During a three-day Bexar County trial in September 2024, jurors reviewed courthouse security footage and heard testimony describing how Manka moved next to Houston attorney Michelle Acosta in the Wilson County Courthouse lobby, slid his hand across her lower back and later grabbed and squeezed her left buttock. The Texas Lawbook reported that the appeals panel found sufficient evidence to submit both the assault and intentional-infliction claims to the jury and to support the sizable mental-anguish damages. Jurors did not find Manka acted with malice, so they declined to award punitive damages on top of the $5 million.

Criminal Plea, Divorce And Asset Moves

Acosta reported the June 13, 2019 encounter at the Wilson County Courthouse in Floresville, and a deputy later filed a class C misdemeanor assault-by-contact charge, according to the San Antonio Express-News. Manka ultimately pleaded no contest to that charge and received deferred adjudication with a $400 fine and a $100 donation. That criminal disposition was not presented to the civil jury. Days after the civil verdict, his wife filed for divorce. Public property records reviewed in reporting show that, under a December 2024 mediated settlement, the couple transferred two residential properties to Karen Manka. The Bexar Central Appraisal District places a combined value of nearly $975,000 on those homes.

Appeal And Enforcement

Court filings and reporting show Manka filed a notice of appeal in February 2025 but did not post a supersedeas bond, which meant the judgment remained enforceable while the appeal played out.
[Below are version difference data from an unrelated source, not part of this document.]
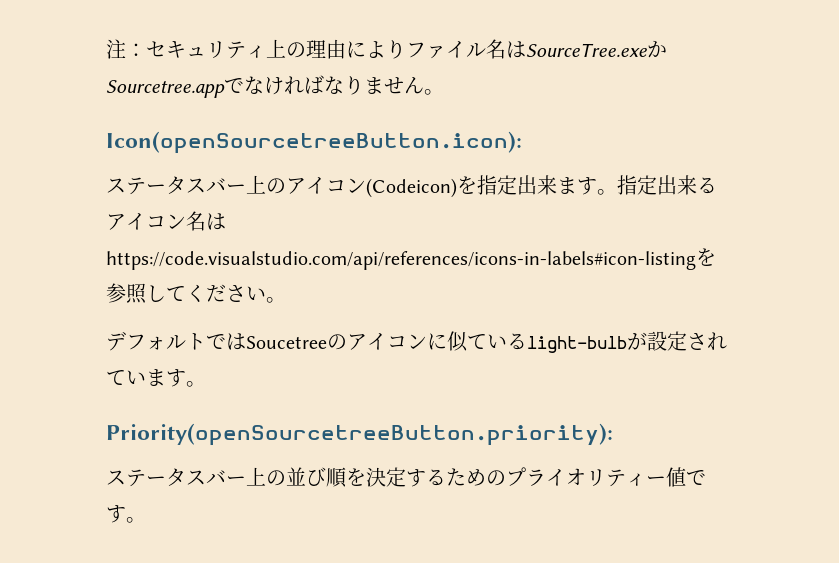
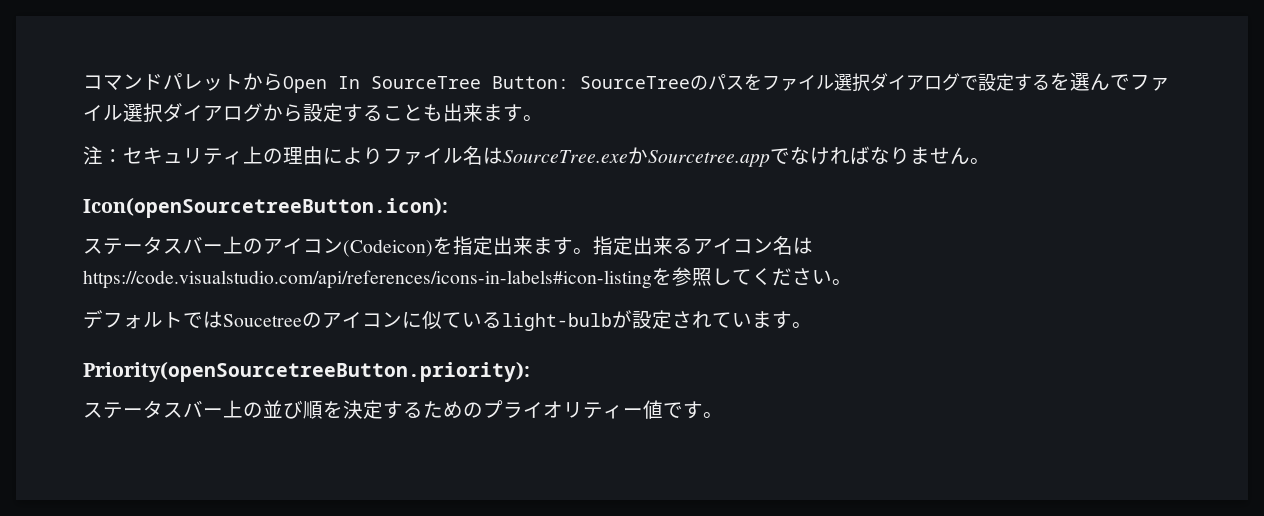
+ コマンドパレットからOpen In SourceTree Button: SourceTreeのパスをファイル選択ダイアログで設定するを選んでファイル選択ダイアログから設定することも出来ます。

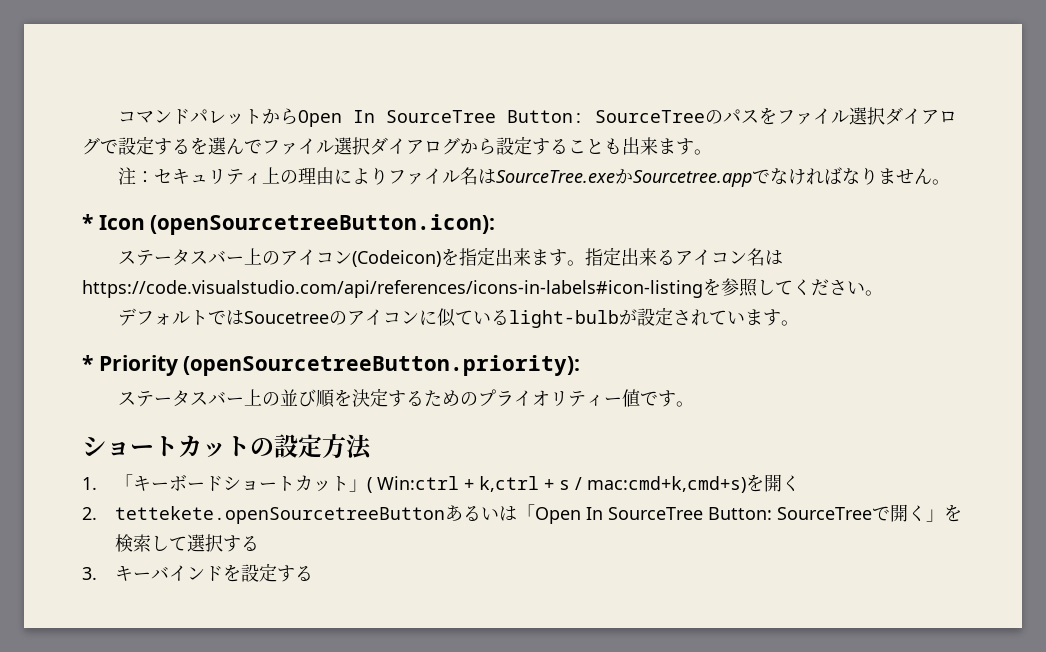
- Icon(openSourcetreeButton.icon):
+ * Icon (openSourcetreeButton.icon):
- Priority(openSourcetreeButton.priority):
+ * Priority (openSourcetreeButton.priority):
+ ショートカットの設定方法
+ 1.「キーボードショートカット」( Win:ctrl + k,ctrl + s / mac:cmd+k,cmd+s)を開く
+ 2. tettekete.openSourcetreeButtonあるいは「Open In SourceTree Button: SourceTreeで開く」を検索して選択する
+ 3.キーバインドを設定する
The Fourth Court of Appeals’ May 13 memorandum opinion, available on Justia, rejected all five issues Manka raised and left the trial court’s judgment intact. Manka can still seek rehearing at the Fourth Court or ask the Texas Supreme Court to review the case, but those are narrowing options in light of the appellate panel’s across-the-board ruling.

Legal Fallout For Lawyers

The Texas Lawbook quoted Acosta’s lawyers as saying the case is about accountability and that the appellate decision validates the jury’s view of the evidence. Because the jury found intentional wrongdoing, Acosta’s counsel told the San Antonio Express-News they do not expect Manka’s professional-liability insurer to cover the award, which raises the stakes for collections, liens and other enforcement tools. The appellate panel’s discussion of mental-anguish precedent also gives trial courts and juries a clearer blueprint for calculating damages in similar cases.
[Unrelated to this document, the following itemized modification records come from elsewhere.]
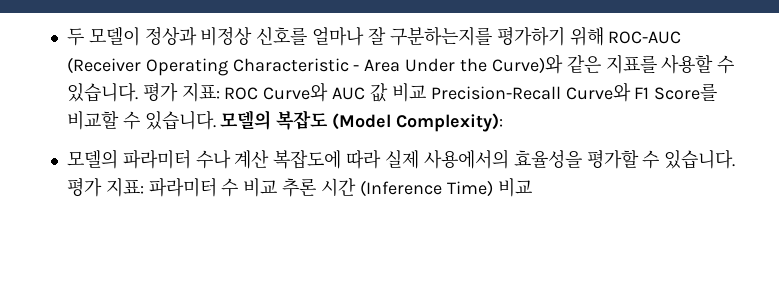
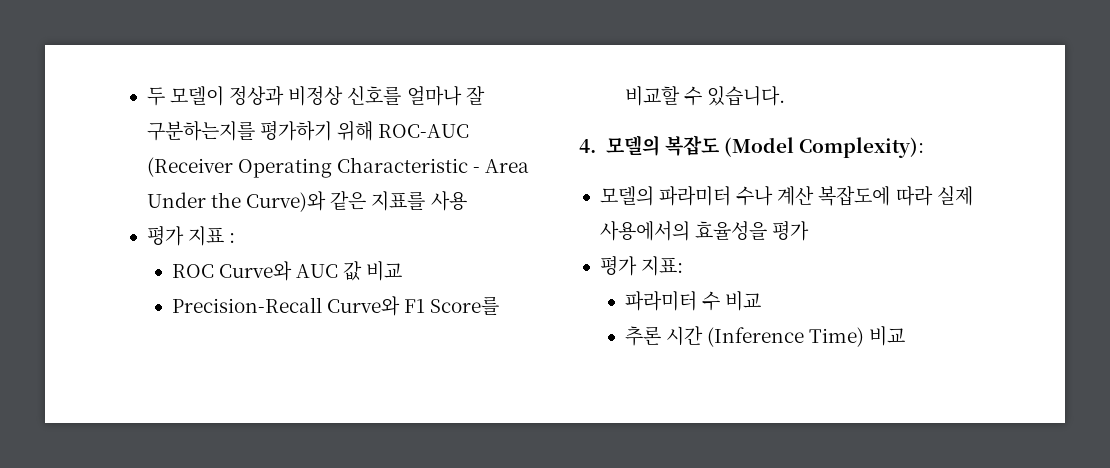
- 두 모델이 정상과 비정상 신호를 얼마나 잘 구분하는지를 평가하기 위해 ROC-AUC (Receiver Operating Characteristic - Area Under the Curve)와 같은 지표를 사용할 수 있습니다. 평가 지표: ROC Curve와 AUC 값 비교 Precision-Recall Curve와 F1 Score를 비교할 수 있습니다. 모델의 복잡도 (Model Complexity):
+ 두 모델이 정상과 비정상 신호를 얼마나 잘 구분하는지를 평가하기 위해 ROC-AUC (Receiver Operating Characteristic - Area Under the Curve)와 같은 지표를 사용
+ 평가 지표 :
+ ROC Curve와 AUC 값 비교
+ Precision-Recall Curve와 F1 Score를 비교할 수 있습니다.
+ 4. 모델의 복잡도 (Model Complexity):
- 모델의 파라미터 수나 계산 복잡도에 따라 실제 사용에서의 효율성을 평가할 수 있습니다. 평가 지표: 파라미터 수 비교 추론 시간 (Inference Time) 비교
+ 모델의 파라미터 수나 계산 복잡도에 따라 실제 사용에서의 효율성을 평가
+ 평가 지표:
+ 파라미터 수 비교
+ 추론 시간 (Inference Time) 비교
With the appeals court’s ruling now on the books, the focus shifts to whether Manka will ask for rehearing or Texas Supreme Court review and to how aggressively Acosta moves to collect. The case has already triggered a divorce settlement and significant property transfers, and lawyers say its outcome is likely to influence how attorneys conduct themselves in courthouse hallways and family law dockets around Bexar County. For now, a large civil judgment remains in place and a long-running feud appears all but settled at the appellate level.